Baskül işinden zamanla vazgeçer ve büfe işletmeye başlar.
TÜTÜNÇİFTLİK’İN EN MÜTEVAZI BÜFESİ
İki yıldır Tütünçiftlik’te, Körfez Belediyesine ait bir büfeyi işletiyor. Büfe, Tütünçiftlik merkez ve İlimtepe duraklarının hemen yanı başında. Sermayesi, 200-300 TL dolayında! Üçgen biçimli, birkaç metrekarelik büfede çakmaklara gaz dolduruyor, ufak tefek şeyler satıyor. Tezgâhta neler var peki? Çakmak, yara bandı, kâğıt-ıslak mendil, kibrit, keçe, tespih ipi… Hepsi bu! Büfede başka bir şey satmasına izin verilmiyormuş.
Münir Usta, ayrıca, anılarda kalmış Zippo çakmaklara hayat veriyor.
ANNESİ ÖLÜNCE YALNIZLIK ACISINI TADAR
Annesi Şerife Özkan, ona “Kanadı bitmedik yavrum” diye seslenir, kucağına alır, türkü söylermiş. Münir, annesinin onu saran sıcaklığından 1986 yılında ebediyen yoksun kalır. Şerife Hanım, geride kolu kanadı kırık bir evlat bırakmıştır:
“Annem ölünce bütün dünyam yıkıldı. Annemin ölümü beni yıktı. Sigara içmeye başladım, şeker hastalığına yakalandım.”
Gün ışığı görmeyen gözlerden anneye dökülen yaşlar, acısını bir türlü dindirmez. Annesinin ölümünden sonra babasının yeleğindeki sigaralardan birer ikişer yakmaya başlar. Gömleğinin sol cebinde taşıdığı sigara paketi, o tarihlerde kazandığı sigara alışkanlığından vazgeçmediğini gösteriyor.
Annesinin ölümünden sekiz yıl sonra, 1994’te bu kez babası Mustafa Özkan’ı kaybeder. O, 1953 yılı şubatında Tosya Sekiler köyünde aydınlık bir dünyaya gözlerini açmıştı. Şimdi eşi, kızları, 12 yaşındaki engelli torunu Cansu’yla yola devam ediyor. Her sabah iş yerine geliyor. Kimseden yardım almaksızın işe koyuluyor. Bir günlük kazancı, 15-20 TL’yi geçmiyor! “Olsun,” diyor, “eve en azından ekmek götürebiliyorum.” İş yeri onun için kazancın da ötesinde anlam ifade ediyor:
“İş yerinde kendimi kükremiş aslan gibi hissediyorum!”
ONU AĞLATAN İLK OLAY
Münir Usta, bebeklikten sonra ilk gözyaşını askerlik çağrısının ardından döker:
“Ilgaz Dağı ile köyümüz karşı karşıyadır. Ilgaz Dağı’nda kar var dediklerinde inanmazdım. Bir gün askerlik muayenesi için çağrılmıştım. Muayene edildim, ‘sürekli sakat’ denilince yıkıldım! Doyasıya ağladım. Artık bana kör de deseler, sakat da deseler umurumda değil!”

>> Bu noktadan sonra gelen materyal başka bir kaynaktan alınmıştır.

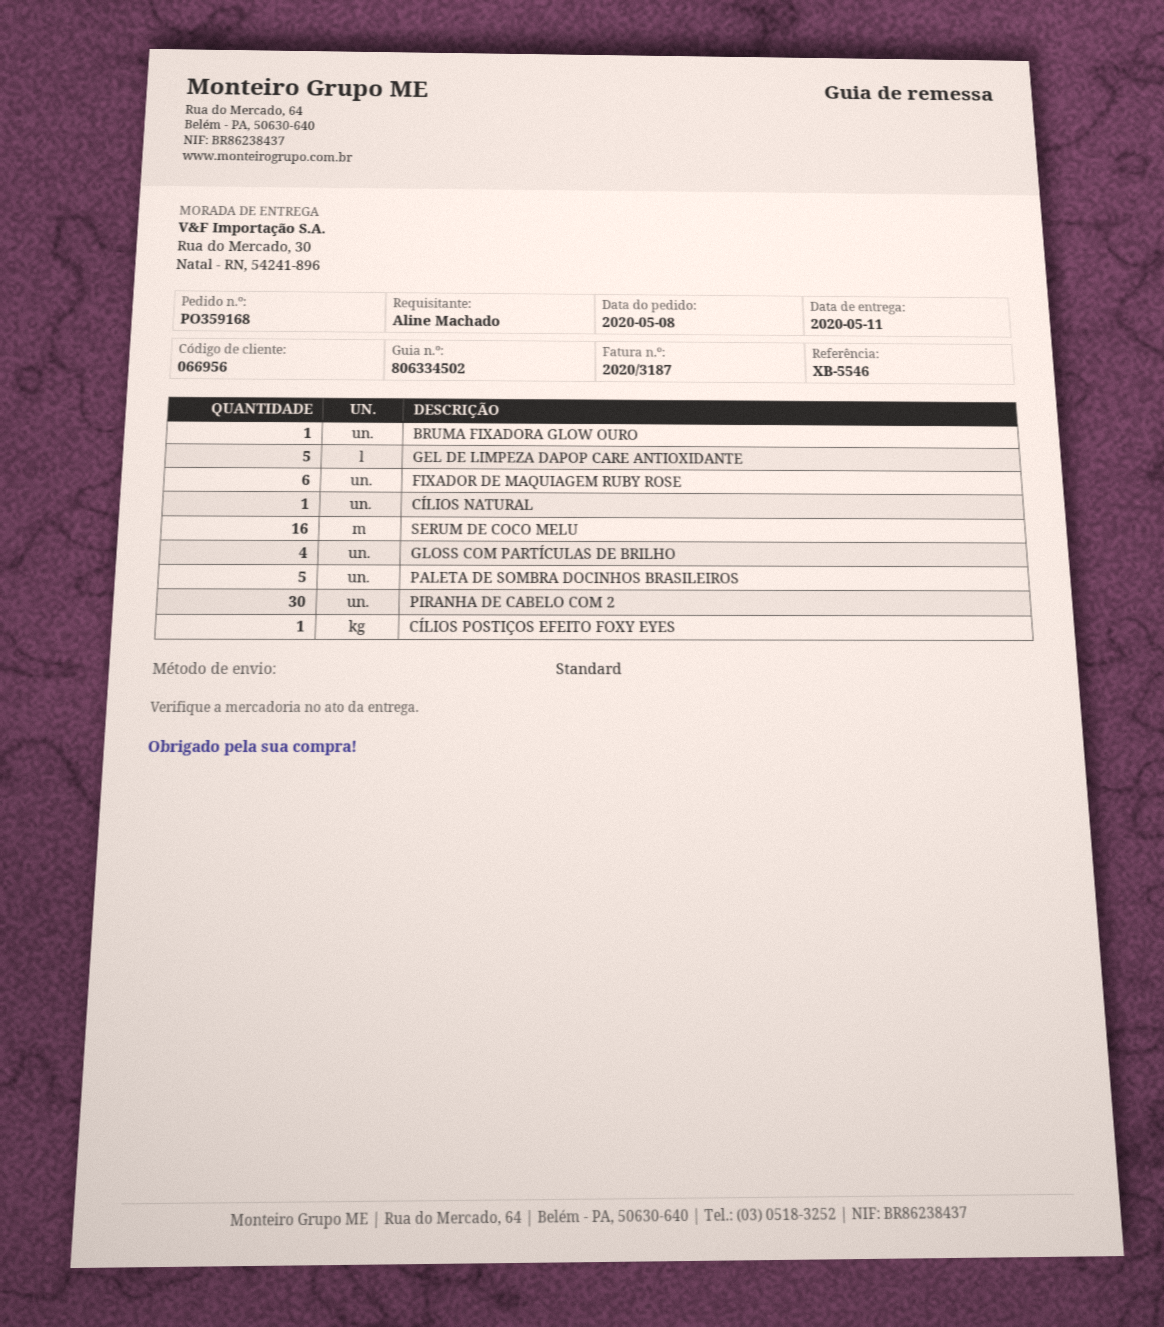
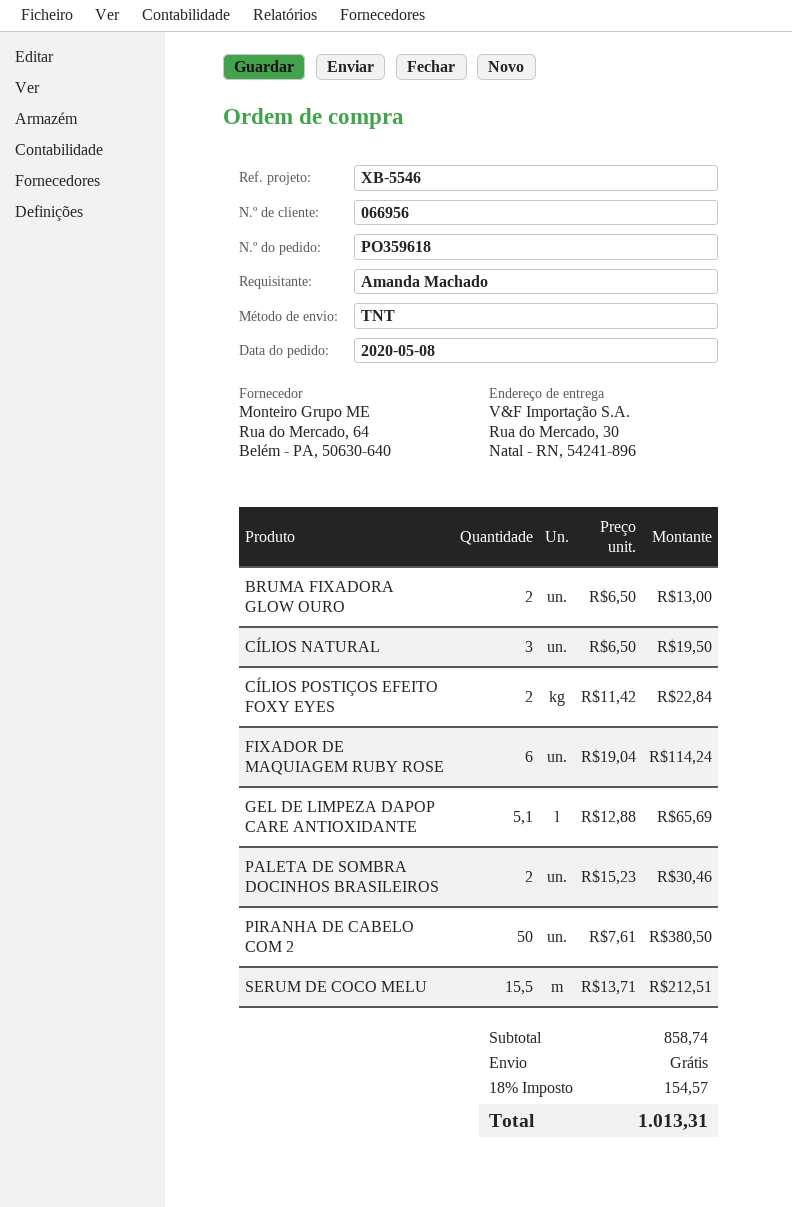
order number: PO359168 -> PO359618
ordered by: Aline Machado -> Amanda Machado
shipping method: standard -> TNT
BRUMA FIXADORA GLOW OURO: 1 -> 2
GEL DE LIMPEZA DAPOP CARE ANTIOXIDANTE: 5 -> 5.1
CÍLIOS NATURAL: 1 -> 3
SERUM DE COCO MELU: 16 -> 15.5
GLOSS COM PARTÍCULAS DE BRILHO: 4 -> none
PALETA DE SOMBRA DOCINHOS BRASILEIROS: 5 -> 2
PIRANHA DE CABELO COM 2: 30 -> 50
CÍLIOS POSTIÇOS EFEITO FOXY EYES: 1 -> 2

‘Sürekli sakat’ raporuna damlayan gözyaşlarını bu kez annesinin ölümünde akıtacaktır. “Biz Karadenizliler sıcak kanlı insanlarız.” diyor, yüreği aydınlık Münir Usta. Annesi onu ilk kez kucağına aldığında her iki gözü açıktı. Bilinmezliklerle dolu dünyaya gözleri açık gelmişti. Her iki gözünü, sorumsuzluğun kol gezdiği dünyaya armağan etti. Kimseye kızgın ya da kırgın değil. Vaktinde müdahale edilmiş olsaydı, belki gözlerini yitirmeyecekti. Atmış beş buçuk yıldır gün ışığını göremeyen gözlerine karşın, yüreği hep aydınlık olmuştur.

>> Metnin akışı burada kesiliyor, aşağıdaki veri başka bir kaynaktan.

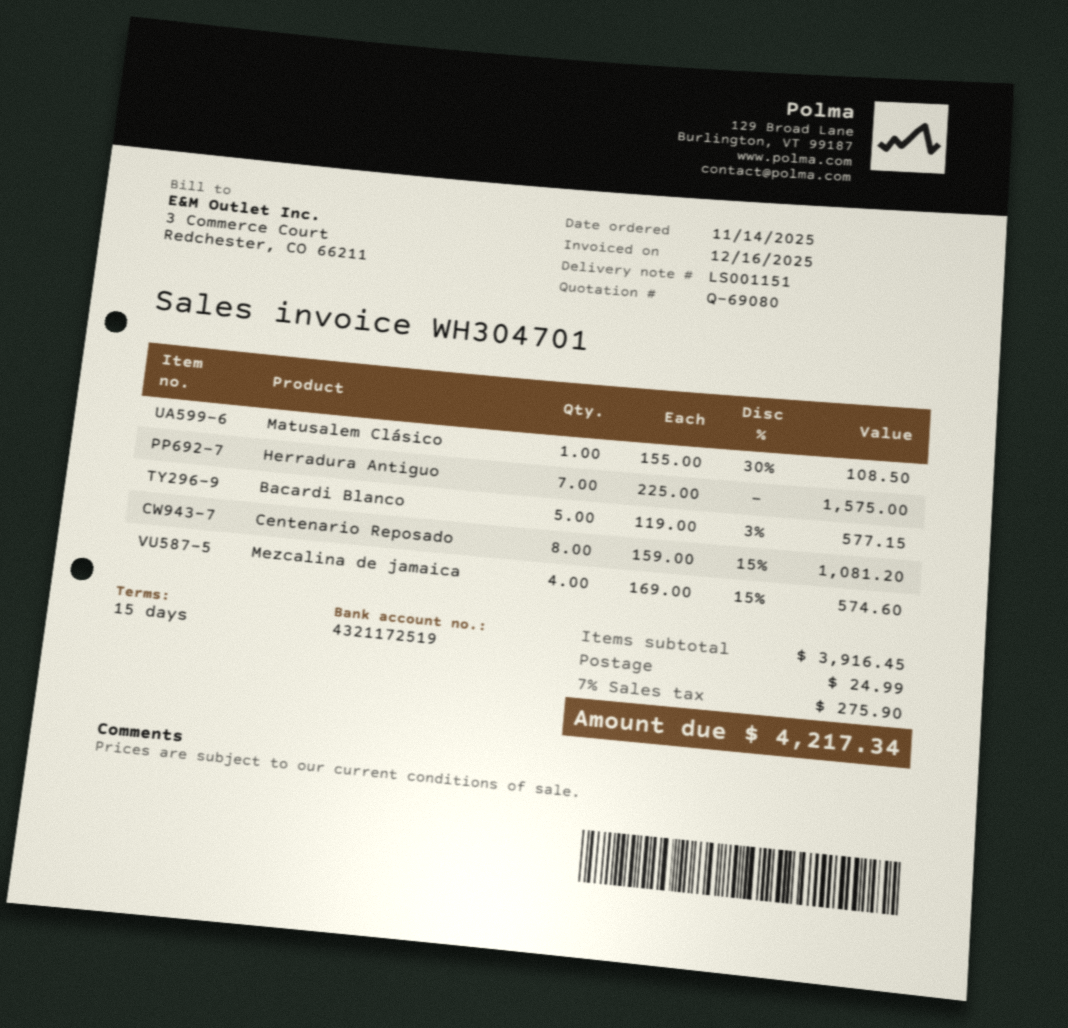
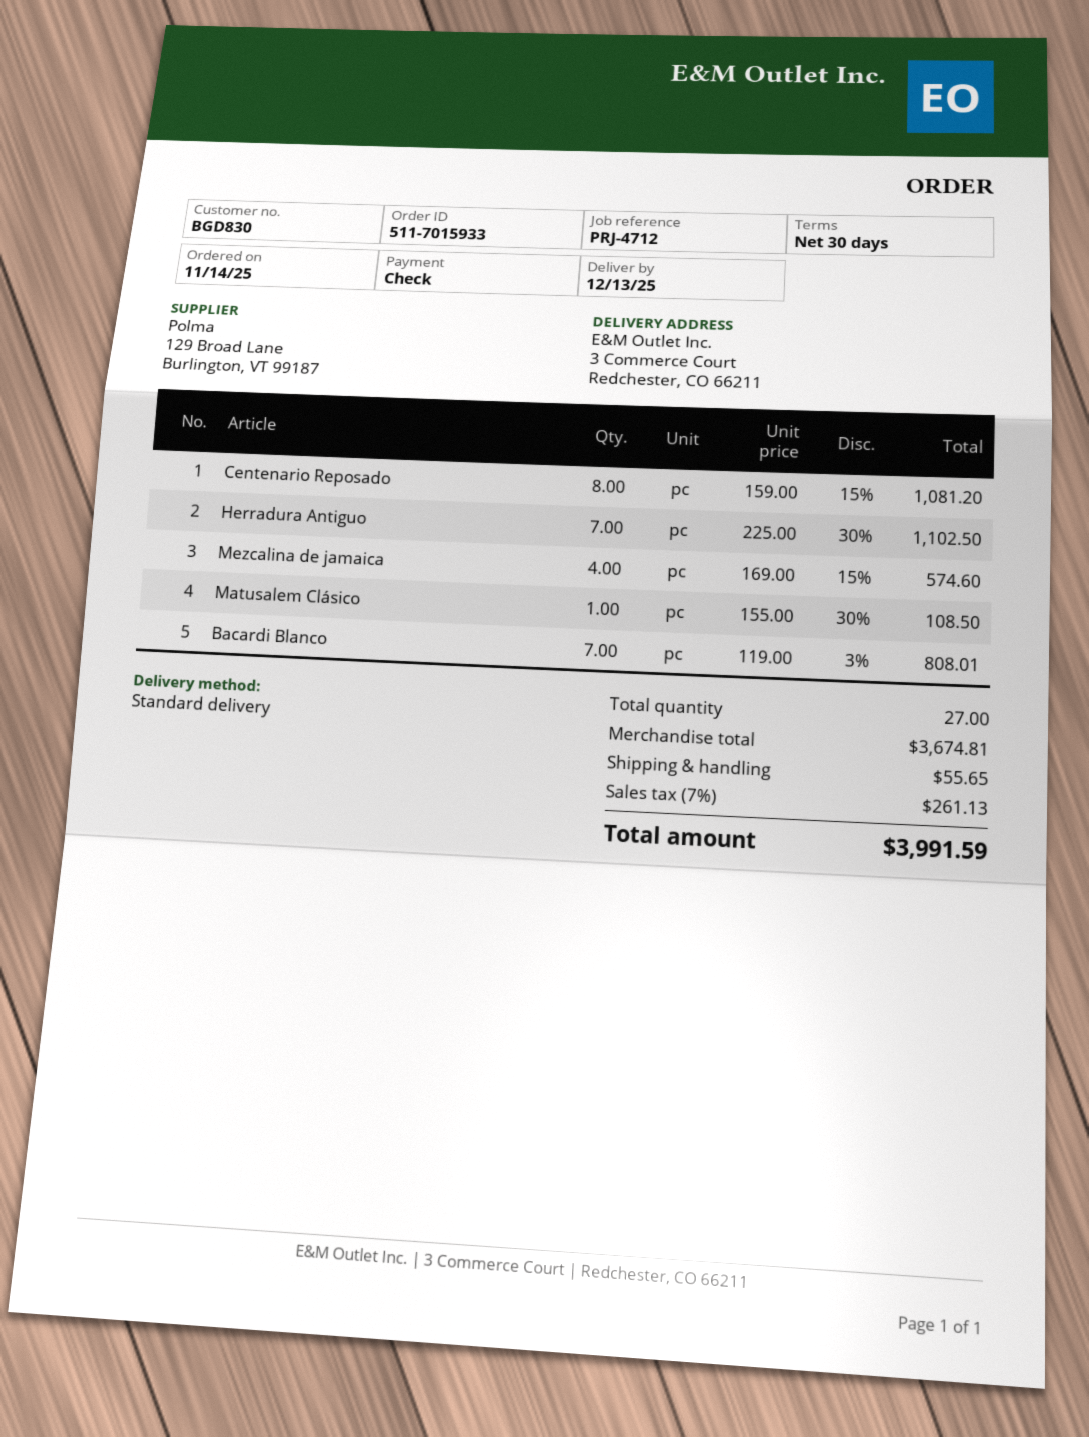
payment terms: 15 days -> 30 days
Herradura Antiguo: 7 x 225.00 = 1575.00 -> 7 x 225.00 - 30% = 1102.50
Bacardi Blanco: 5 x 119.00 - 3% = 577.15 -> 7 x 119.00 - 3% = 808.01
subtotal: 3916.45 -> 3674.81
shipping: 24.99 -> 55.65
tax: 7% = 275.90 -> 7% = 261.13
total: 4217.34 -> 3991.59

Onun daracık büfesinde soluklandığımda Mikado radyosundan yayılan türkülere kulak veririm. Genelde TRT Türkü’yü dinler. Bulunduğu yerde TRT Nağme’nin çekmediğini söylüyor. TRT Nağme’yi dinleyebilmek için yetkililerden yardım istiyor. Bu kez sohbetimiz biraz uzuyor, onu yormak istemiyorum. Yastadır Ey Deli Gönül türküsünü birlikte dinledikten sonra Ağadere yoluna düşüyorum:
Yastadır ey deli gönül yastadır
Gelir deyi kulaklarım sestedir
Gel yârim gel civanım gel gel
Yağmur yağar zülüflerin ıslanır
Var git duman şu yaylanın üstünden
(Körfez, 8 Temmuz 2019)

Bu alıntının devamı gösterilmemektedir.